[ACTIVITY] Print each record that follows exactly, leaving the pictures behind.

[Code change snippets]
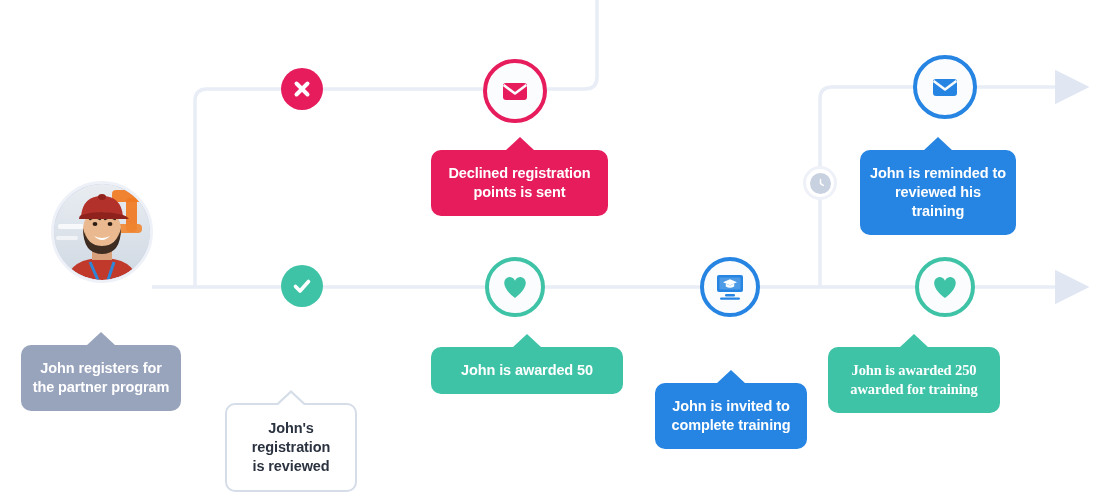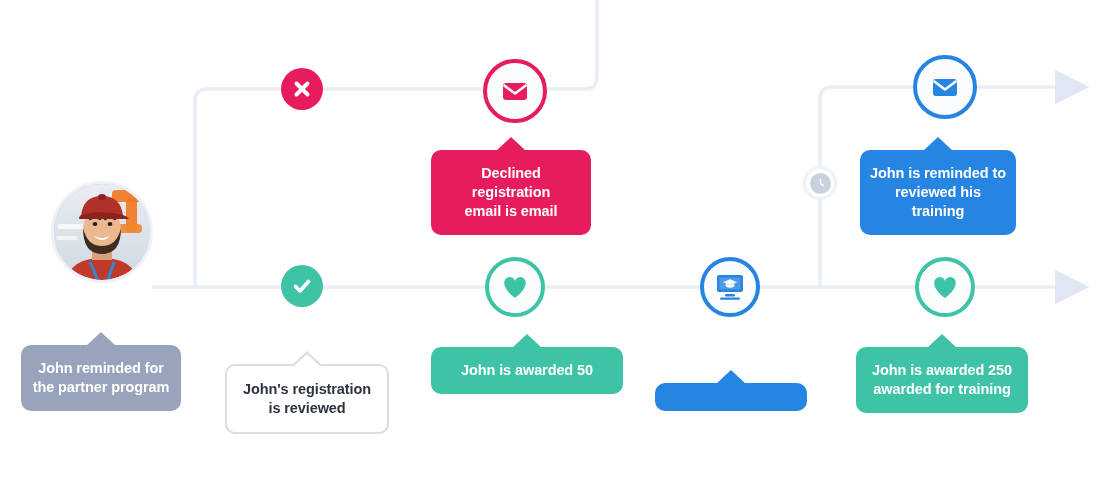"Declined registration" div.bubble { width: 160px -> 177px }
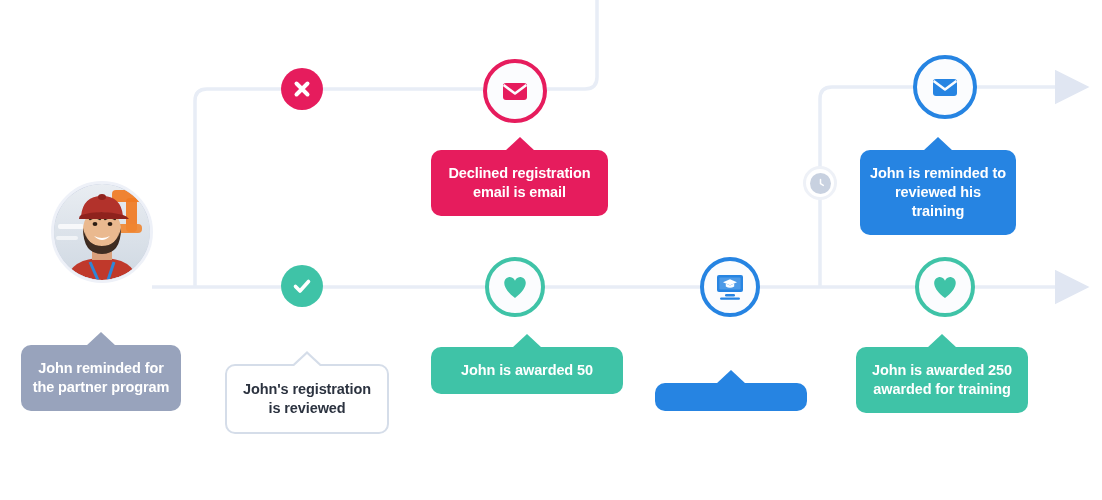"email is email" div { text: email is email -> points is sent }
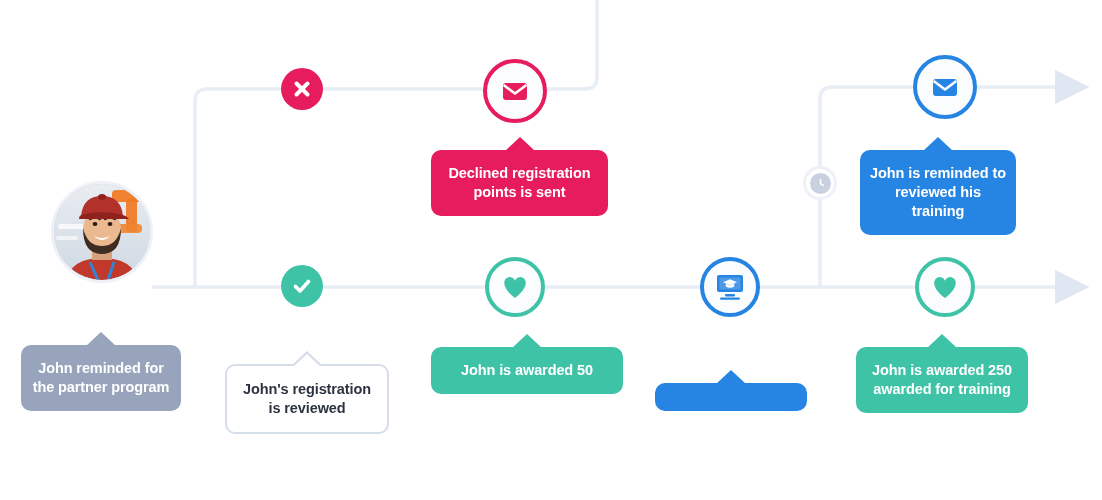"John reminded for" div { text: reminded -> registers }
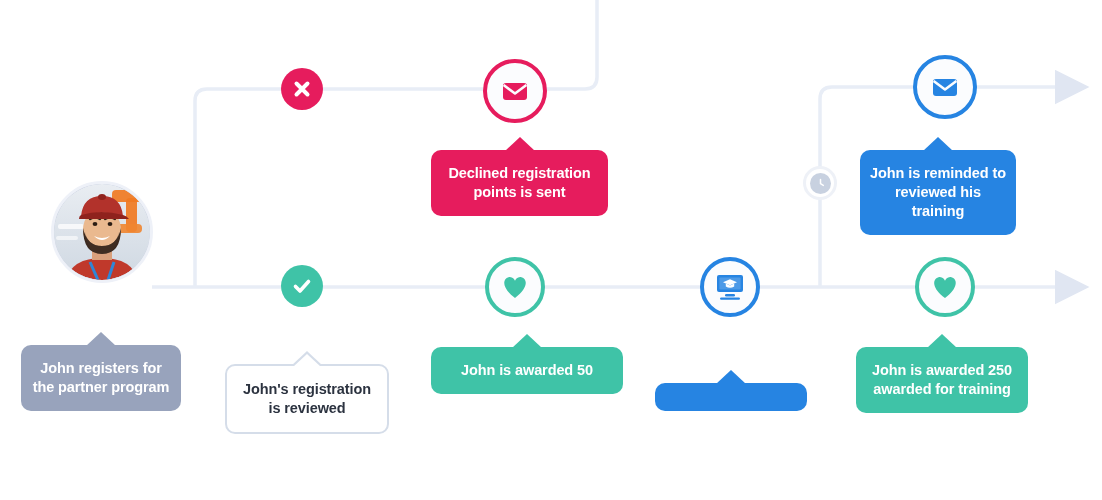"John is awarded 250" div.bubble { font-family: none -> Liberation Serif, serif; left: 856px -> 828px }
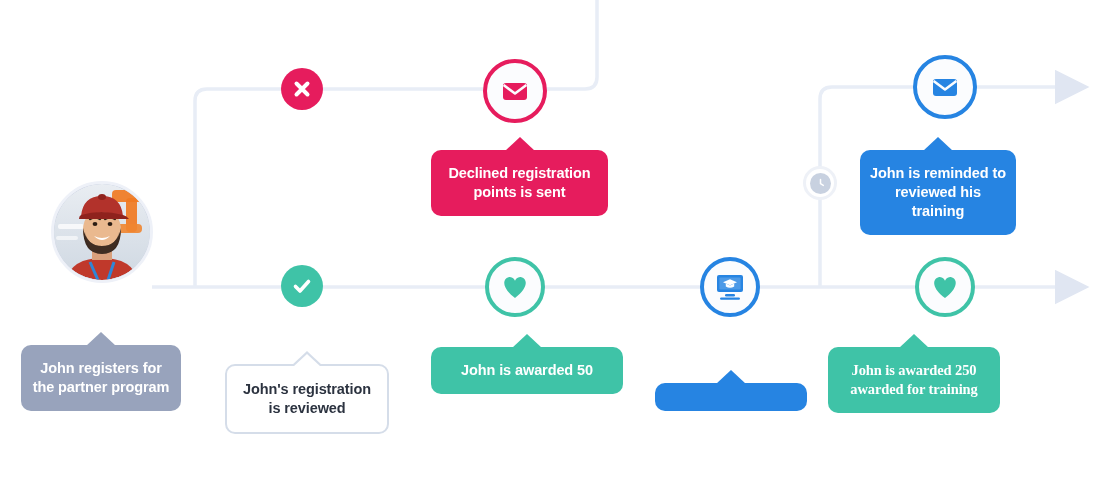"John is invited to" div.bubble-text { html: none -> <div> <div>John is invited to</div> <div>complete training</div> </div> }
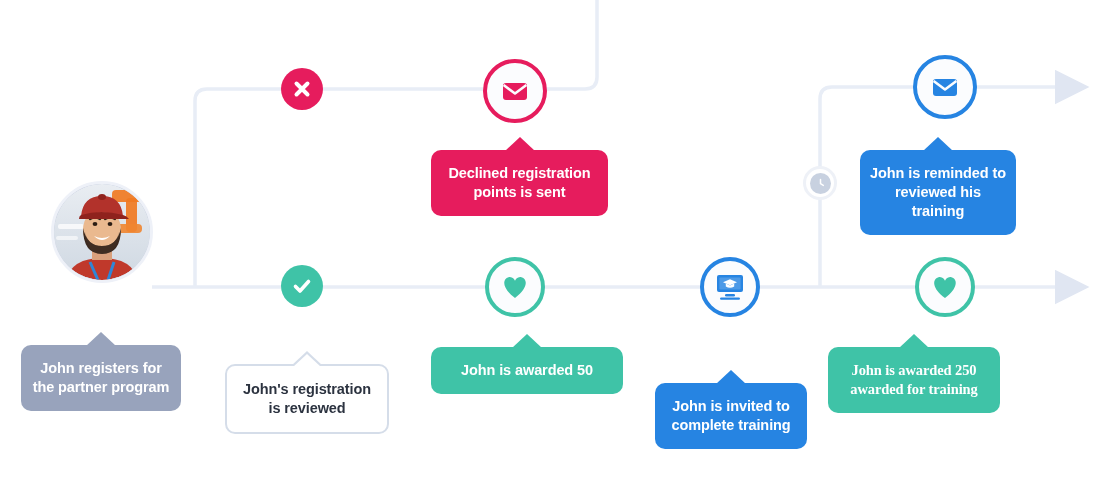"John's registration" div.bubble { top: 364px -> 403px; width: 164px -> 132px }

[EXERCISE ANSWER]
"Declined registration" div.bubble { width: 160px -> 177px }
"email is email" div { text: email is email -> points is sent }
"John reminded for" div { text: reminded -> registers }
"John is awarded 250" div.bubble { font-family: none -> Liberation Serif, serif; left: 856px -> 828px }
"John is invited to" div.bubble-text { html: none -> <div> <div>John is invited to</div> <div>complete training</div> </div> }
"John's registration" div.bubble { top: 364px -> 403px; width: 164px -> 132px }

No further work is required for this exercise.